[Opening SUPPLIED INFORMATION section]

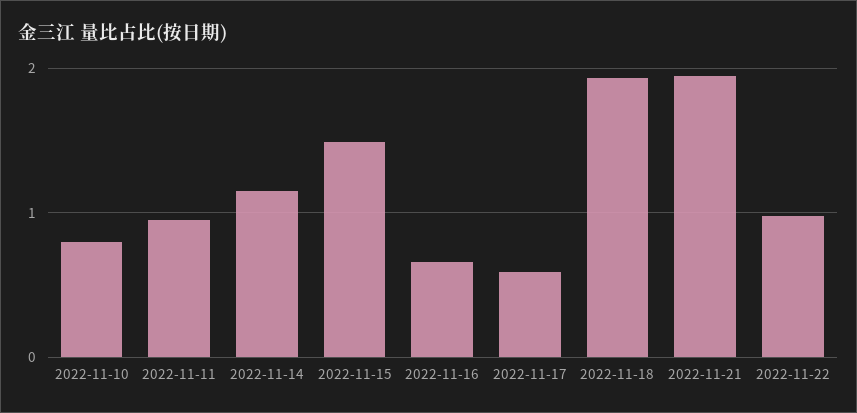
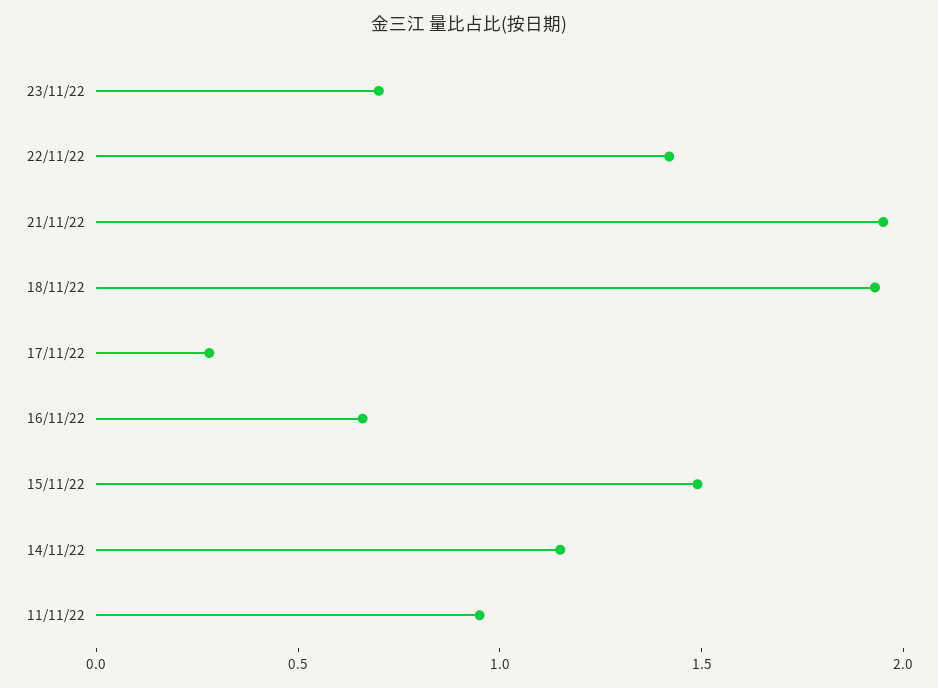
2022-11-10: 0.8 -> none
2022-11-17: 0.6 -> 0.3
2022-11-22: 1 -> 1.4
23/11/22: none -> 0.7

[Closing SUPPLIED INFORMATION section]
[Opening SUPPLIED INFORMATION section]

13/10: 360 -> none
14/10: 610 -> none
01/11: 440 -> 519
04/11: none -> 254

[Closing SUPPLIED INFORMATION section]

→ PROBLEM TO SOLVE
Look through the data above. Each line containing the word "none" needs to be copied.

→ SOLUTION FOR THIS EXERCISE
2022-11-10: 0.8 -> none
23/11/22: none -> 0.7
13/10: 360 -> none
14/10: 610 -> none
04/11: none -> 254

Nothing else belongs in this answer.